Tallis provides brilliant illumination of many dark corners of human existence, such as religion and our attitudes toward death

Still, the onus is on us neurophilosophers to sell the explanatory power of brain science to those whom we would like to enlighten. If Tallis and those like him insist that they are boggled by the fact that our brains' dark and tiny cells produce our minds' bright and infinite space, then it is pointless for neurophilosophers to insist that such mysterians (as we call them) are mistaken.

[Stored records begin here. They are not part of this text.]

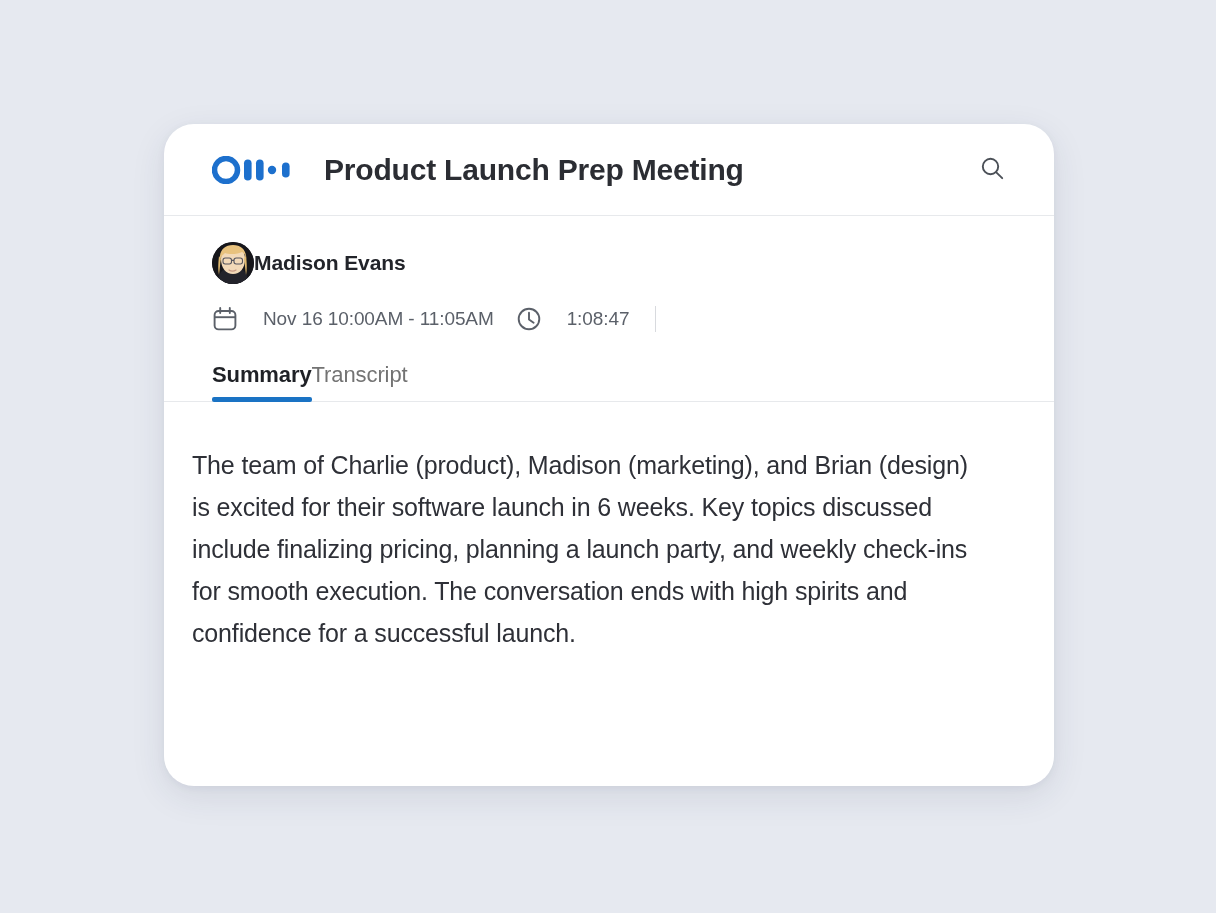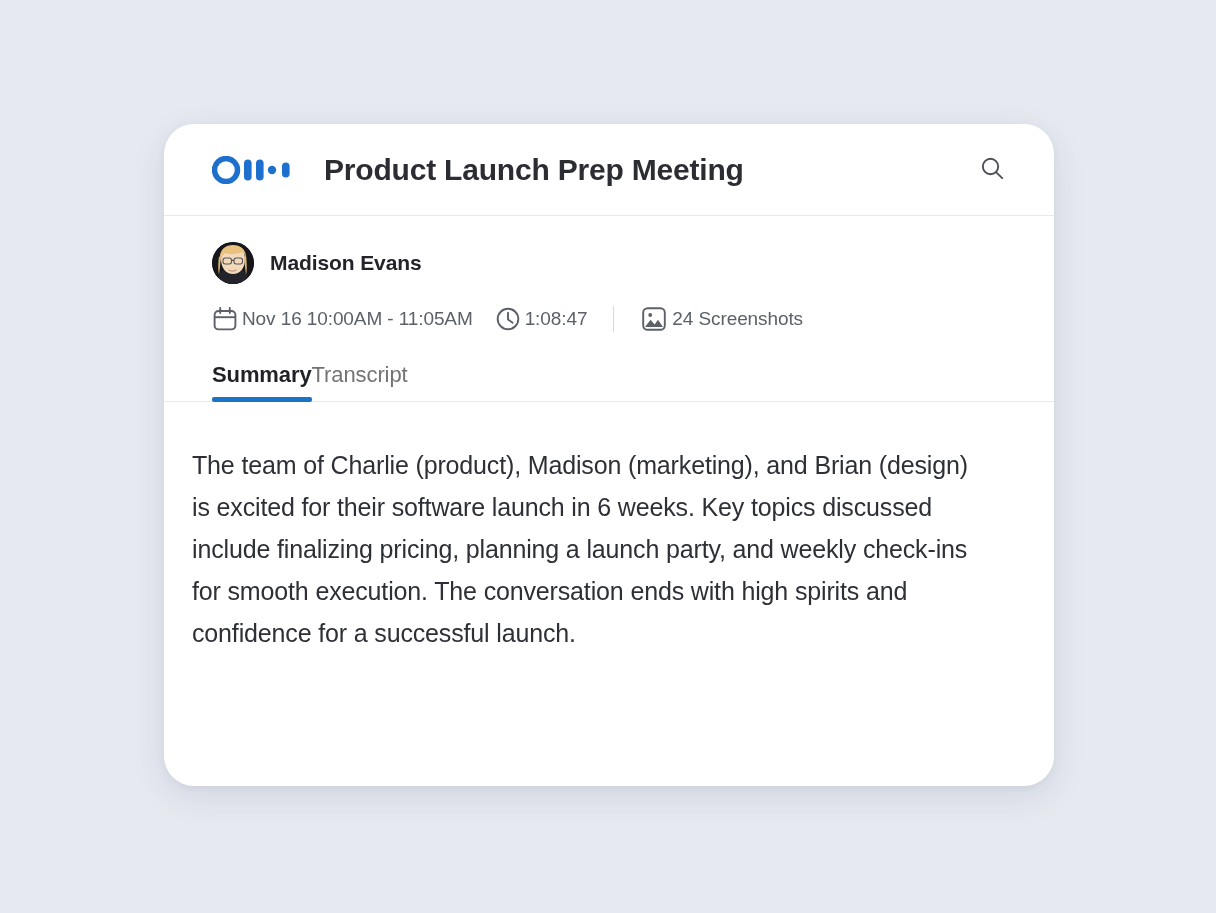"Madison Evans" .speaker-row { gap: 16px -> 0 }
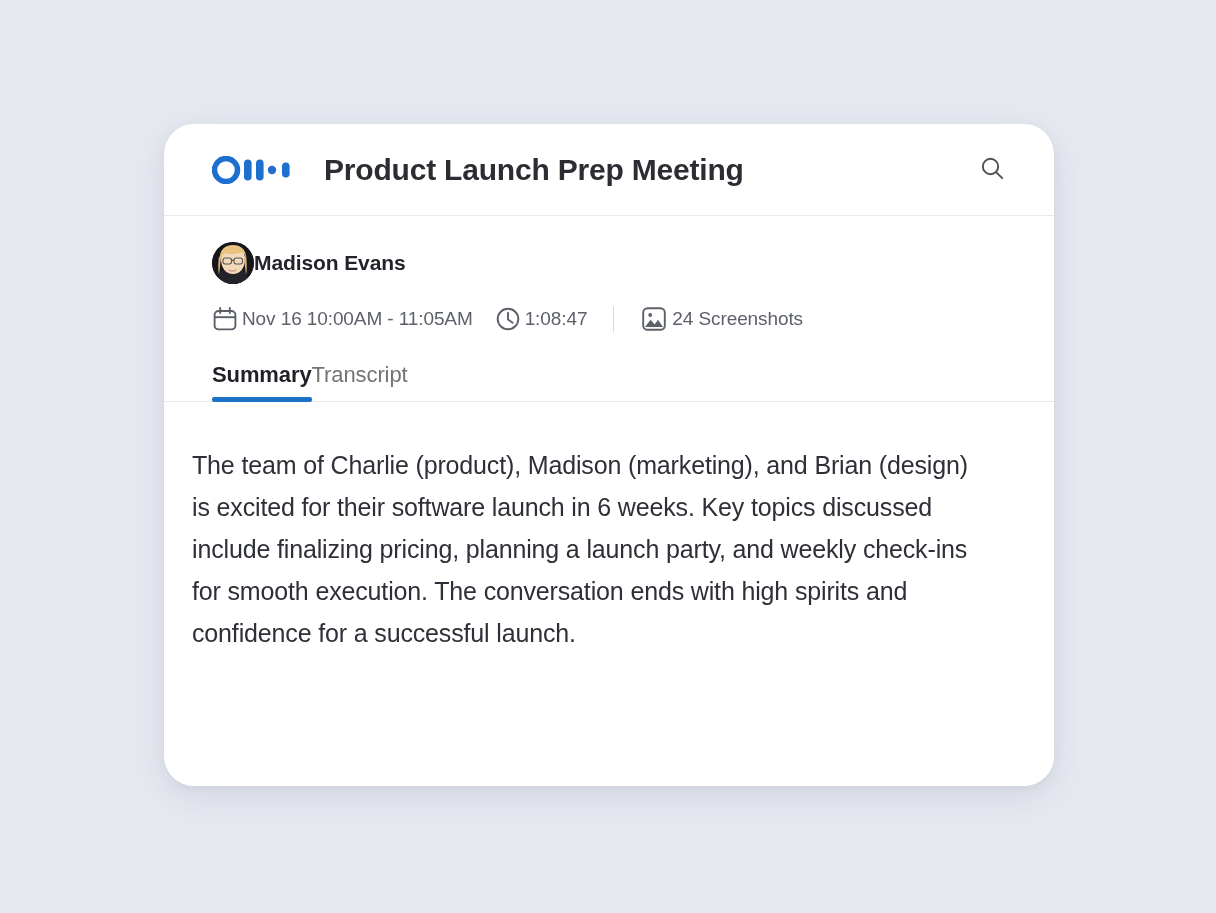"Nov 16 10:00AM - 11:05AM" .info-item { gap: 4px -> 25px }
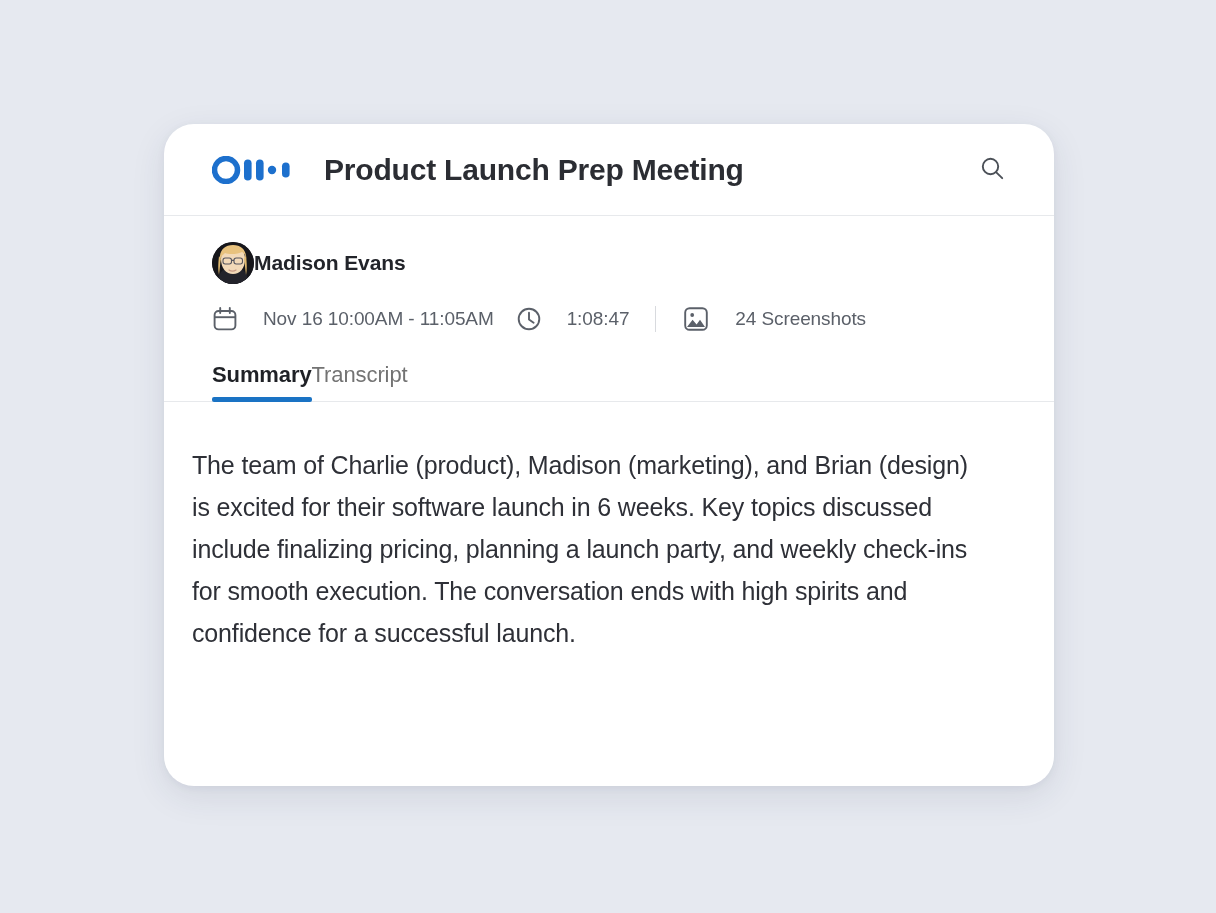"24 Screenshots" div.info-item { html: <div> <span> <svg> <rect></rect> <path></path> <circle></circle> </svg> </span> <span>24 Screenshots</span> </div> -> none }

So Tallis's philosophy is of the continental sort rather than the Anglo-American sort, despite its provenance from west of the English Channel. Like any trip to the continent east of the channel, I found this book fascinating, sometimes delicious, sometimes disgusting, sometimes (and somehow) both at once. At one moment, under Tallis's anatomical gaze, the human head disintegrates into a evolutionarily contingent collection of bits and pieces. The eyes cease to be windows to the person within the body, transformed instead into gelatinous orbs sampling the light outside for bits of information.

And then, in the next moment, as Tallis playfully discusses laughter, the mood abruptly lightens. It is funny that we laugh at sex; it is funny that "the plunging of an erect penis into a self-lubricated vagina has to pass itself off as the supreme and appropriate expression of ... being valued for one's self."